Characterization of the activity and folding of the glutathione transferase from Escherichia coli and the roles of residues Cys¹⁰ and His¹⁰⁶

GSTs (glutathione transferases) are an important class of enzymes involved in cellular detoxification. GSTs are found in all classes of organisms and are implicated in resistance towards drugs, pesticides, herbicides and antibiotics. The activity, structure and folding, particularly of eukaryotic GSTs, have therefore been widely studied. The crystal structure of EGST (GST from Escherichia coli) was reported around 10 years ago and it suggested Cys¹⁰ and His¹⁰⁶ as potential catalytic residues. However, the role of these residues in catalysis has not been further investigated, nor have the folding properties of the protein been described. In the present study we investigated the contributions of residues Cys¹⁰ and His¹⁰⁶ to the activity and stability of EGST. We found that EGST shows a complex equilibrium unfolding profile, involving a population of at least two partially folded intermediates, one of which is dimeric. Mutation of residues Cys¹⁰ and His¹⁰⁶ leads to stabilization of the protein and affects the apparent steady-state kinetic parameters for enzyme catalysis.
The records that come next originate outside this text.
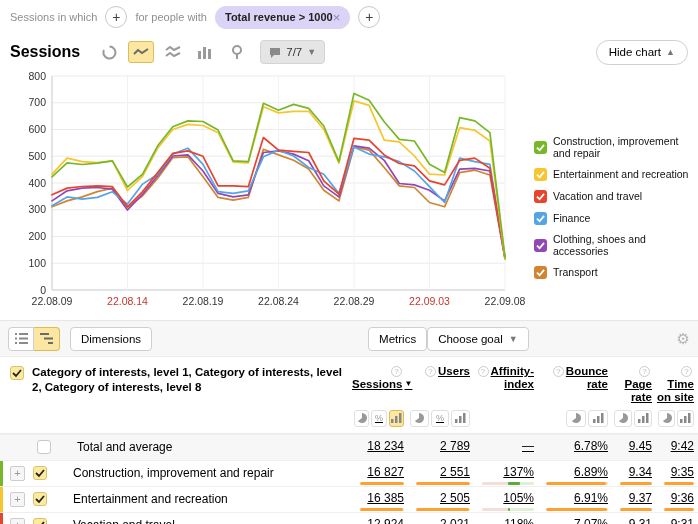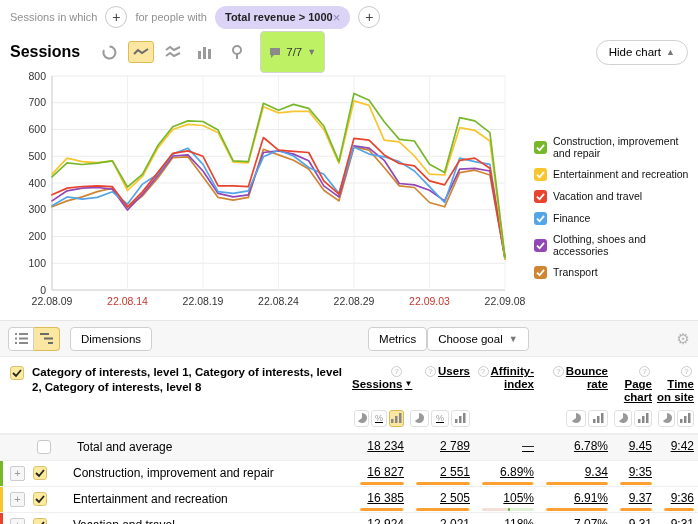--- a/index.html
+++ b/index.html
@@ -23,7 +23,7 @@
     border:1px solid transparent; border-radius:3px; margin-right:6px; cursor:pointer; }
   .icon-btn.sel { background:#fbe7a1; border-color:#dcbd55; }
   .ann-btn { display:flex; align-items:center; gap:5px; border:1px solid #d4d4d4; border-radius:4px;
-    height:42px; padding:0 8px; font-size:11.5px; color:#333; margin-left:4px; cursor:pointer; background:#bef264;}
+    height:24px; padding:0 8px; font-size:11.5px; color:#333; margin-left:4px; cursor:pointer; background:#e5e5e5;}
   .caret { font-size:9px; color:#777; }
   .hide-btn { margin-left:auto; border:1px solid #d0d0d0; border-radius:13px; height:25px;
     padding:0 12px; font-size:11.5px; background:#fff; display:flex; align-items:center; gap:5px; cursor:pointer;}

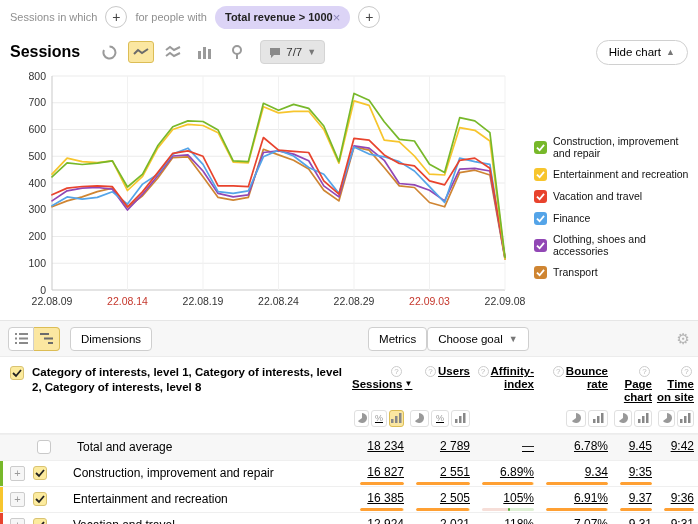--- a/index.html
+++ b/index.html
@@ -290,7 +290,7 @@
         <div class="col-h"><span class="qi">?</span><span>Users</span></div>
         <div class="col-h"><span class="qi">?</span><span>Affinity-index</span></div>
         <div class="col-h"><span class="qi">?</span><span>Bounce rate</span></div>
-        <div class="col-h"><span class="qi">?</span><span>Page chart</span></div>
+        <div class="col-h"><span class="qi">?</span><span>Page rate</span></div>
         <div class="col-h"><span class="qi">?</span><span>Time on site</span></div>
       </div>
     <div class="grid6 mini-row" id="col-minis">

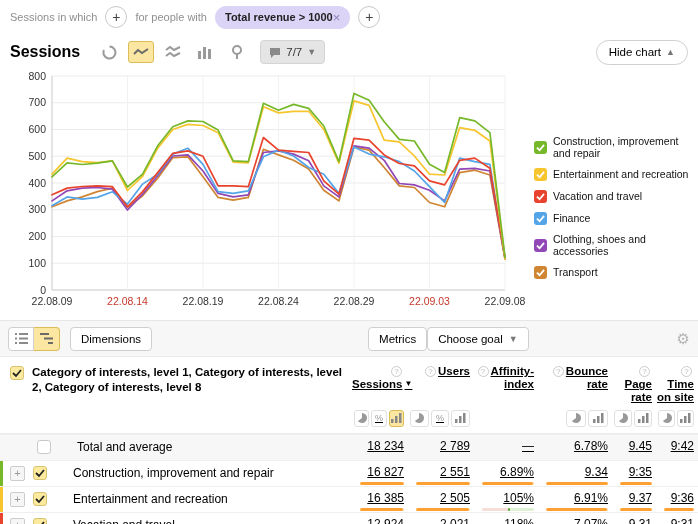--- a/index.html
+++ b/index.html
@@ -404,6 +404,9 @@
         <div class="vcell"><span>2 551</span><div class="bar">
             <div class="fill" style="width: 100%;"></div>
           </div></div>
+        <div class="vcell"><span>137%</span><div class="aff">
+            <div class="mark" style="left: 50%; width: 12.21px;"></div>
+          </div></div>
         <div class="vcell"><span>6.89%</span><div class="bar">
             <div class="fill" style="width: 97.5%;"></div>
           </div></div>

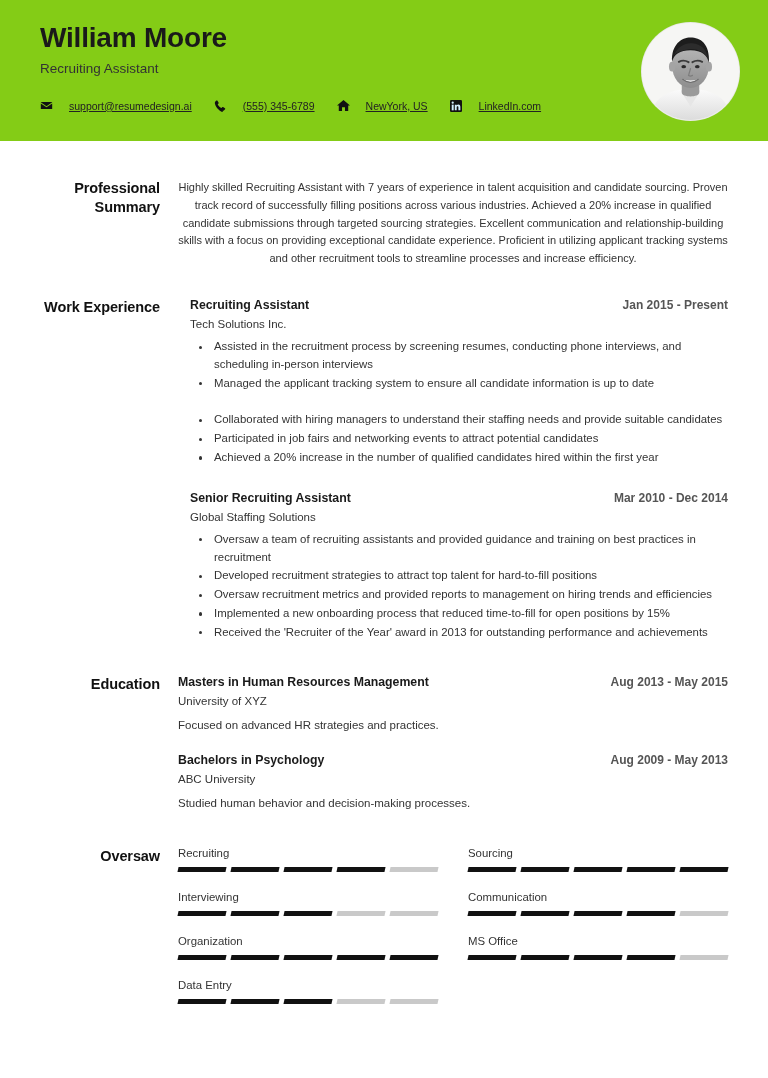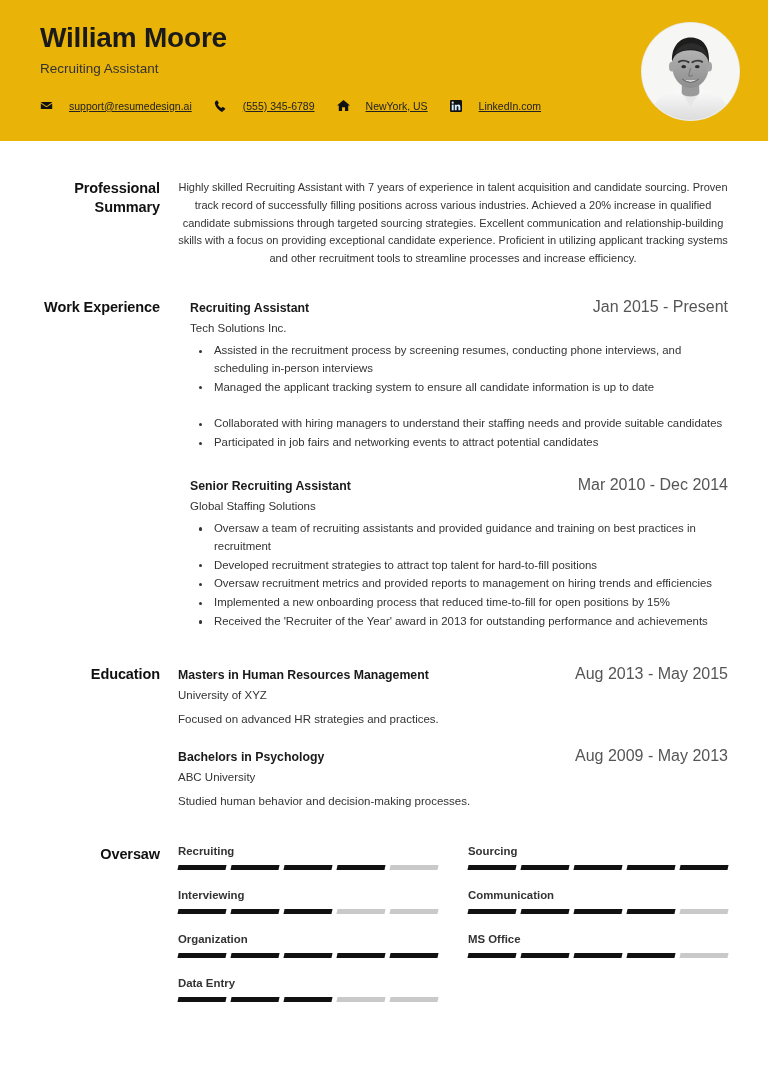--- a/index.html
+++ b/index.html
@@ -15,7 +15,7 @@
 
   
   .header {
-    background: #eab308;
+    background: #84cc16;
     height: 141px;
     padding: 22px 30px 0 40px;
     position: relative;

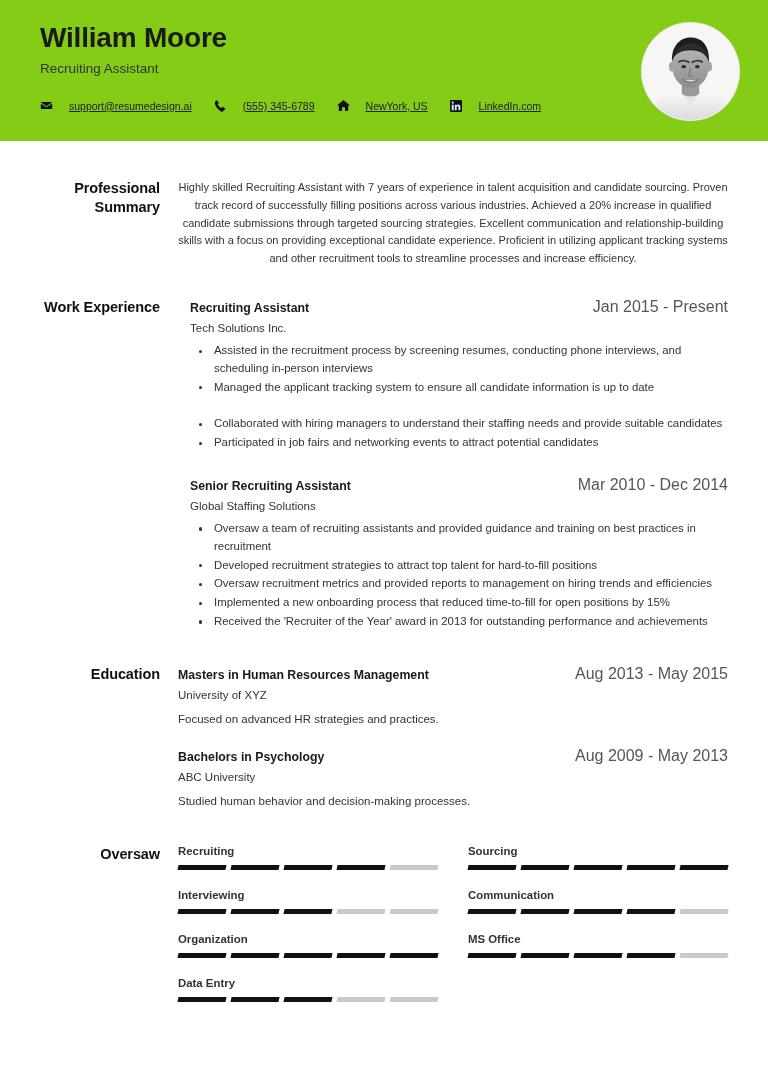--- a/index.html
+++ b/index.html
@@ -120,10 +120,11 @@
     color: #1a1a1a;
   }
   .entry-date {
-    font-size: 16px;
+    font-size: 12px;
     color: #555555;
     white-space: nowrap;
     flex: 0 0 auto;
+    font-weight: bold;
   }
   .entry-sub {
     font-size: 11.5px;

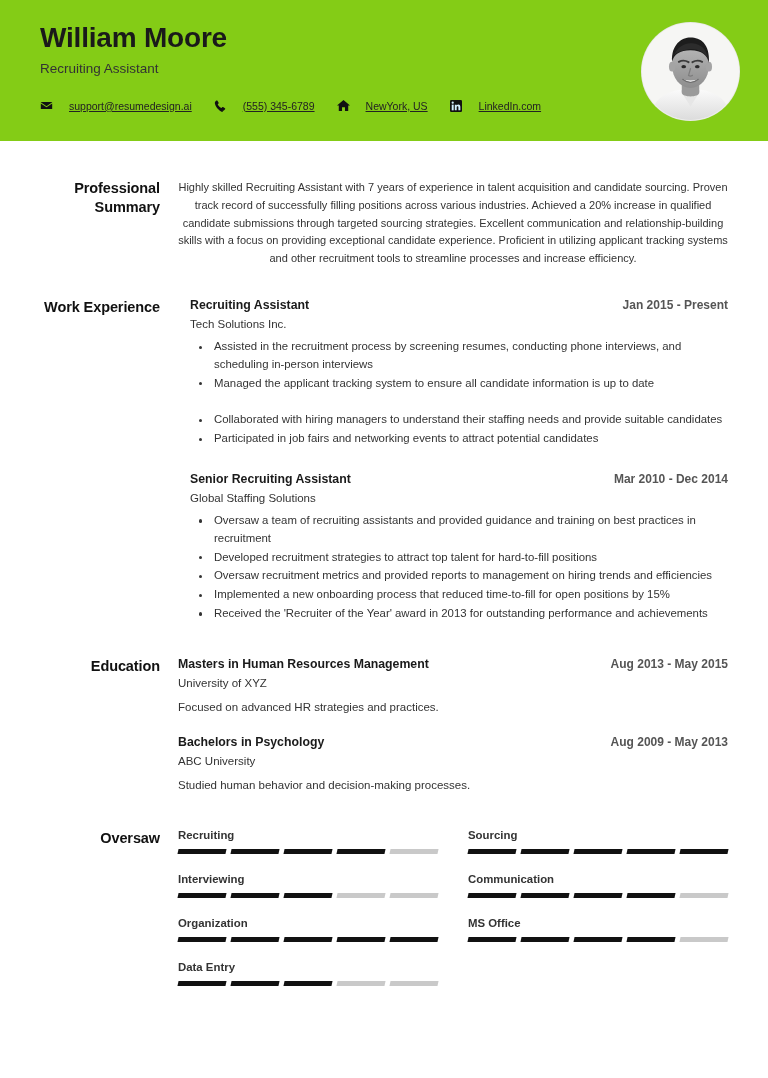--- a/index.html
+++ b/index.html
@@ -304,6 +304,7 @@
           <ul class="bullets group-gap">
             <li>Collaborated with hiring managers to understand their staffing needs and provide suitable candidates</li>
             <li>Participated in job fairs and networking events to attract potential candidates</li>
+            <li>Achieved a 20% increase in the number of qualified candidates hired within the first year</li>
           </ul>
         </div>
         <div class="job">

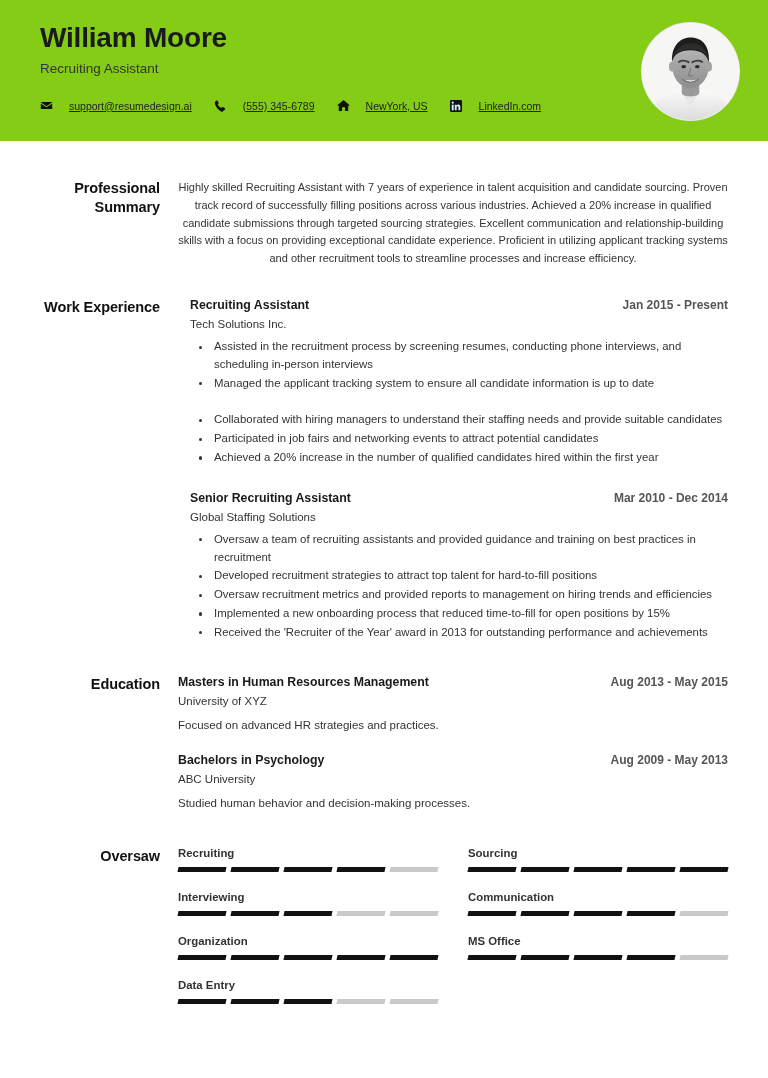--- a/index.html
+++ b/index.html
@@ -174,7 +174,6 @@
   }
   .skill {
     margin-bottom: 19px;
-    font-weight: bold;
   }
   .skill-name {
     font-size: 11.4px;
The results suggest that the imidazole ring of His¹⁰⁶ plays an important role in the catalytic mechanism of the enzyme, whereas Cys¹⁰ is involved in binding of the substrate, glutathione. Engineering of the Cys¹⁰ site can be used to increase both the stability and GST activity of EGST. However, in addition to GST activity, we discovered that EGST also possesses thiol:disulfide oxidoreductase activity, for which the residue Cys¹⁰ plays an essential role. Further, tryptophan quenching experiments indicate that a mixed disulfide is formed between the free thiol group of Cys¹⁰ and the substrate, glutathione.